6 files changed, 69 insertions, 41 deletions
diff --git a/fs/btrfs/extent_io.c b/fs/btrfs/extent_io.c
index 835b0deef9bb..f23d75986947 100644
--- a/fs/btrfs/extent_io.c
+++ b/fs/btrfs/extent_io.c
@@ -4331,15 +4331,18 @@ static int try_release_subpage_extent_buffer(struct folio *folio)
 	unsigned long end = index + (PAGE_SIZE >> fs_info->nodesize_bits) - 1;
 	int ret;
 
-	xa_lock_irq(&fs_info->buffer_tree);
+	rcu_read_lock();
 	xa_for_each_range(&fs_info->buffer_tree, index, eb, start, end) {
 		/*
 		 * The same as try_release_extent_buffer(), to ensure the eb
 		 * won't disappear out from under us.
 		 */
 		spin_lock(&eb->refs_lock);
+		rcu_read_unlock();
+
 		if (refcount_read(&eb->refs) != 1 || extent_buffer_under_io(eb)) {
 			spin_unlock(&eb->refs_lock);
+			rcu_read_lock();
 			continue;
 		}
 
@@ -4358,11 +4361,10 @@ static int try_release_subpage_extent_buffer(struct folio *folio)

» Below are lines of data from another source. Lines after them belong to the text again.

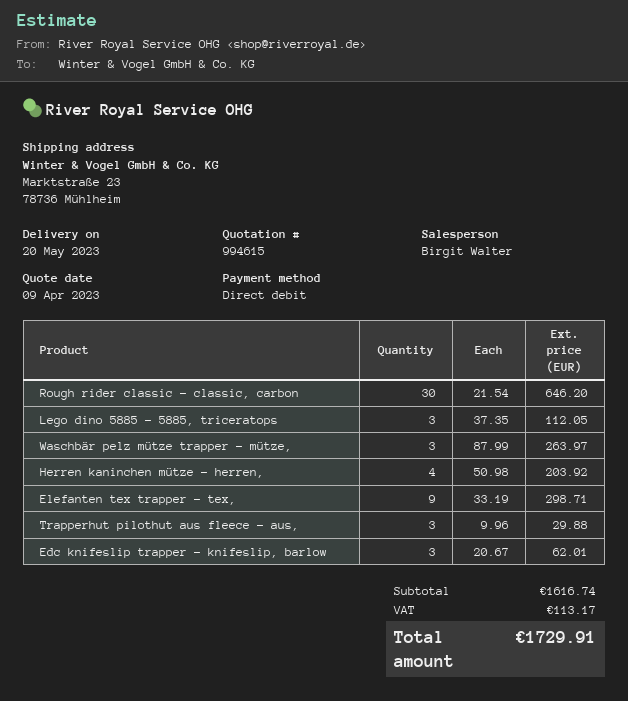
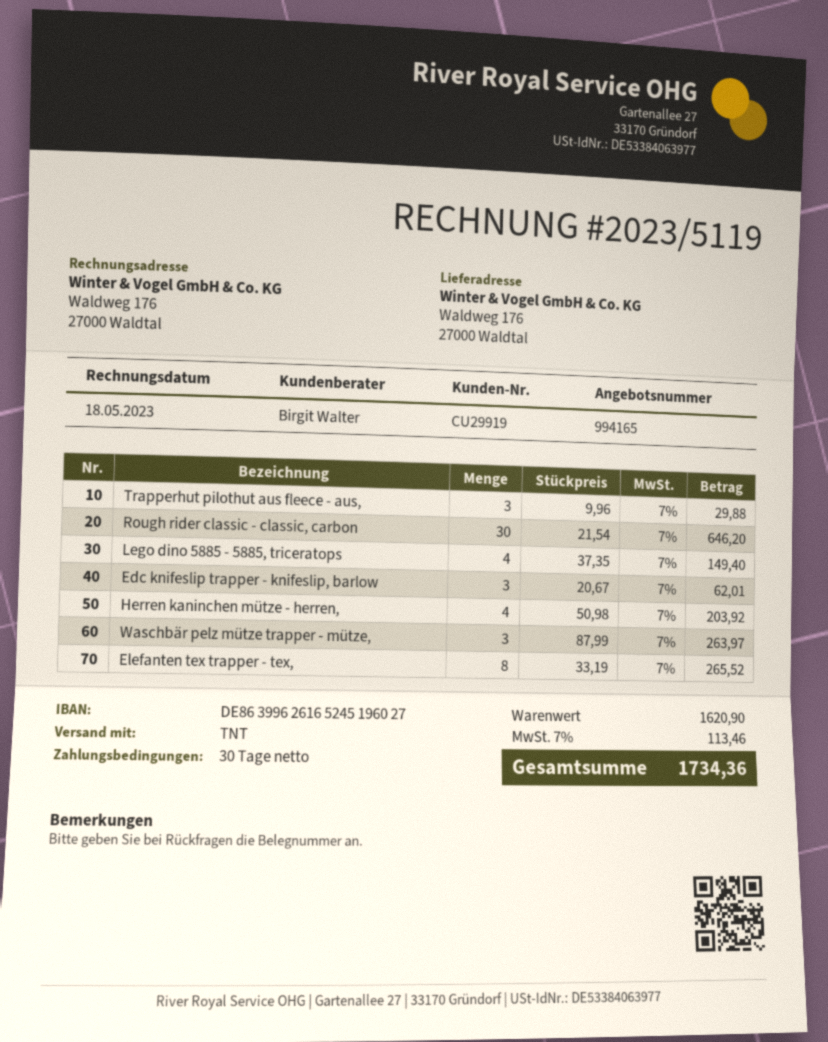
quote number: 994615 -> 994165
ship to: Marktstraße 23, 78736 Mühlheim -> Waldweg 176, 27000 Waldtal
Lego dino 5885 - 5885, triceratops: 3 x 37.35 = 112.05 -> 4 x 37.35 = 149.40
Elefanten tex trapper - tex,: 9 x 33.19 = 298.71 -> 8 x 33.19 = 265.52
subtotal: 1616.74 -> 1620.90
tax: 113.17 -> 113.46
total: 1729.91 -> 1734.36

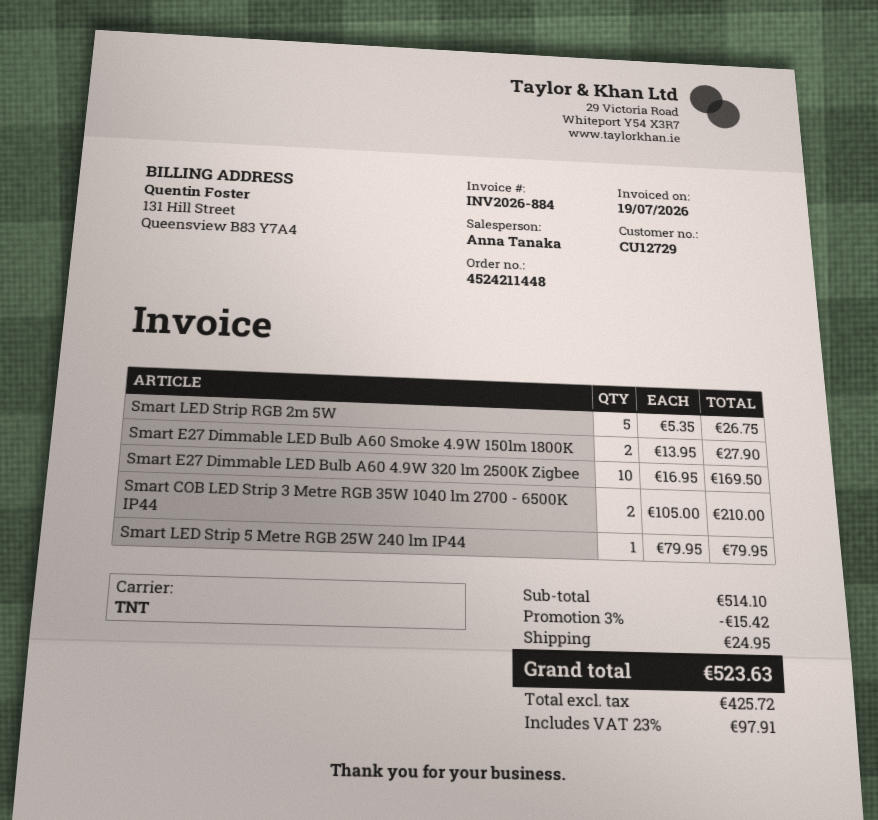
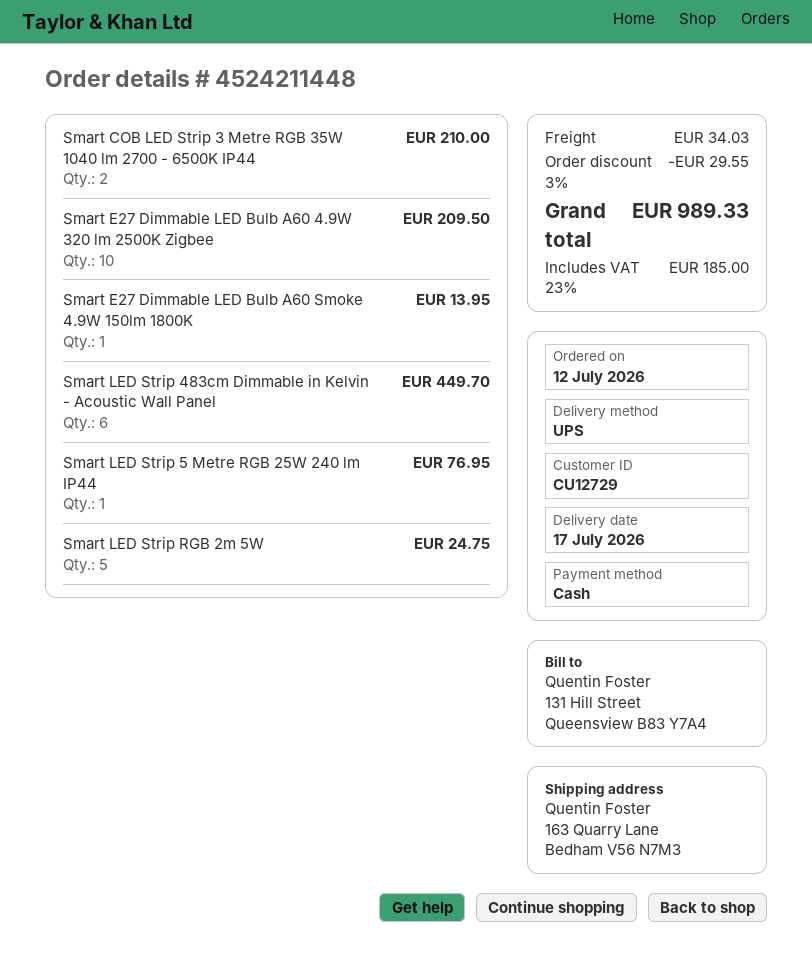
shipping method: TNT -> UPS
Smart LED Strip RGB 2m 5W: 5 for 26.75 -> 5 for 24.75
Smart E27 Dimmable LED Bulb A60 Smoke 4.9W 150lm 1800K: 2 for 27.90 -> 1 for 13.95
Smart E27 Dimmable LED Bulb A60 4.9W 320 lm 2500K Zigbee: 10 for 169.50 -> 10 for 209.50
Smart LED Strip 5 Metre RGB 25W 240 lm IP44: 1 for 79.95 -> 1 for 76.95
Smart LED Strip 483cm Dimmable in Kelvin - Acoustic Wall Panel: none -> 6 for 449.70
discount: 3% = 15.42 -> 3% = 29.55
shipping: 24.95 -> 34.03
tax: 23% = 97.91 -> 23% = 185.00
total: 523.63 -> 989.33

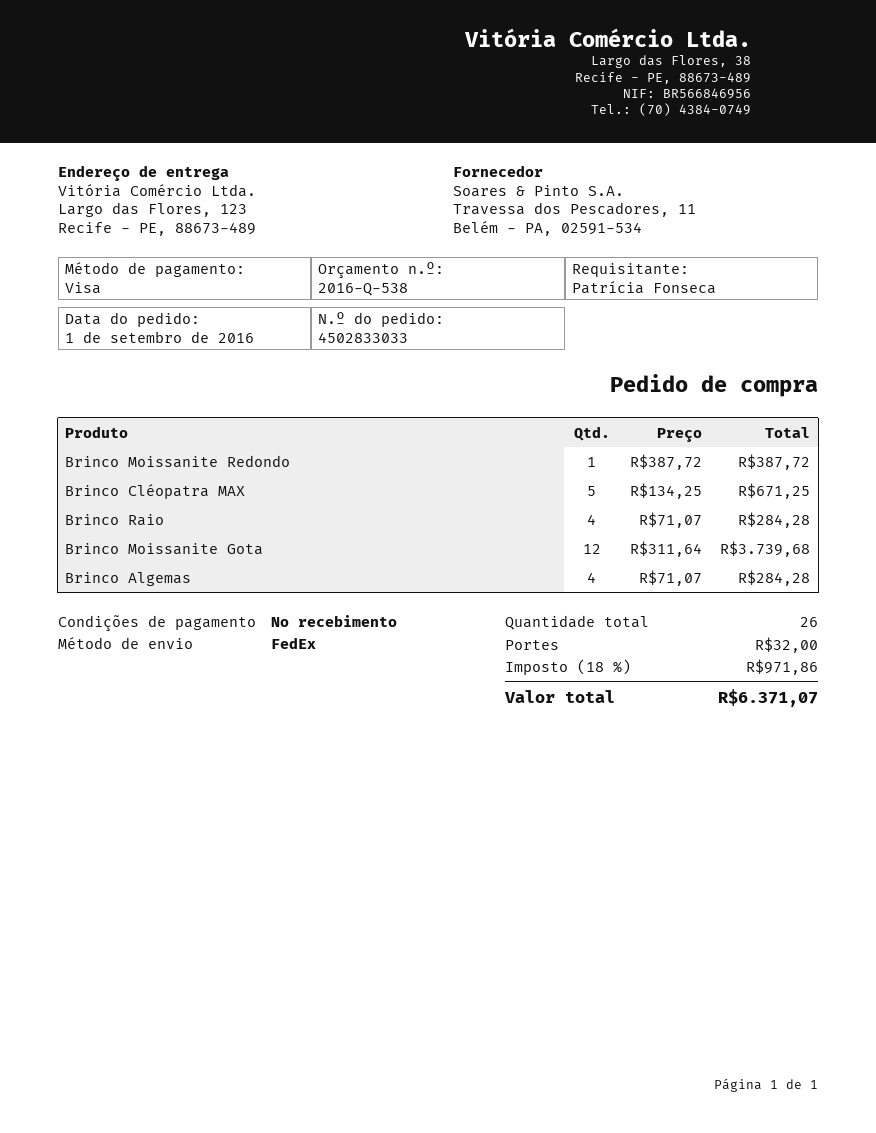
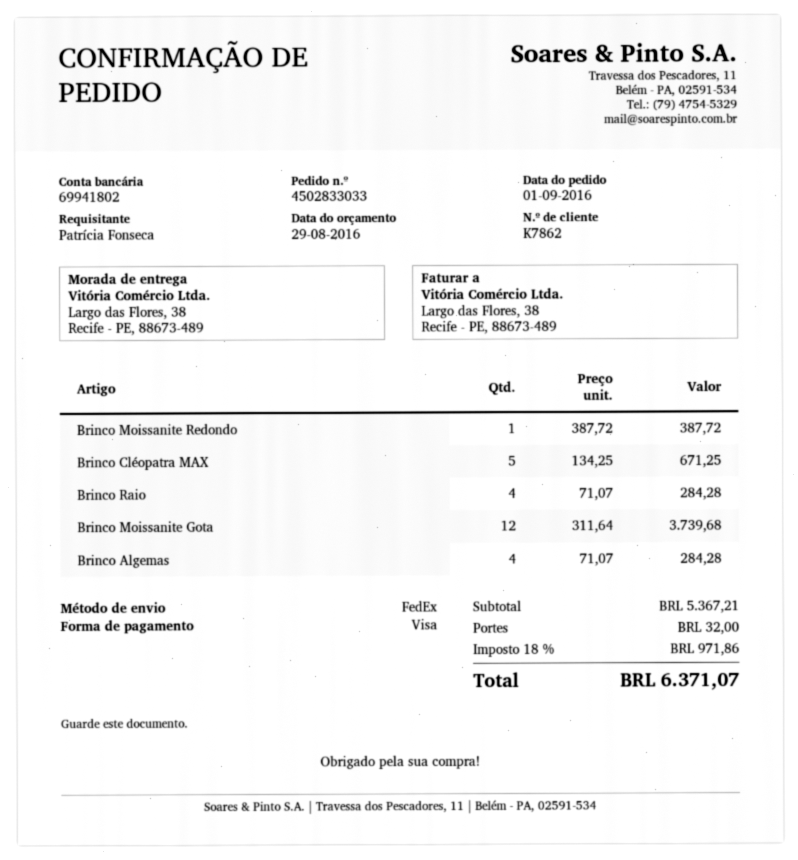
ship to: Largo das Flores, 123, Recife - PE, 88673-489 -> Largo das Flores, 38, Recife - PE, 88673-489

 		 * check the folio private at the end.  And
 		 * release_extent_buffer() will release the refs_lock.
 		 */
-		xa_unlock_irq(&fs_info->buffer_tree);
 		release_extent_buffer(eb);
-		xa_lock_irq(&fs_info->buffer_tree);
+		rcu_read_lock();
 	}
-	xa_unlock_irq(&fs_info->buffer_tree);
+	rcu_read_unlock();
 
 	/*
 	 * Finally to check if we have cleared folio private, as if we have
@@ -4375,7 +4377,6 @@ static int try_release_subpage_extent_buffer(struct folio *folio)
 		ret = 0;
 	spin_unlock(&folio->mapping->i_private_lock);
 	return ret;
-
 }
 
 int try_release_extent_buffer(struct folio *folio)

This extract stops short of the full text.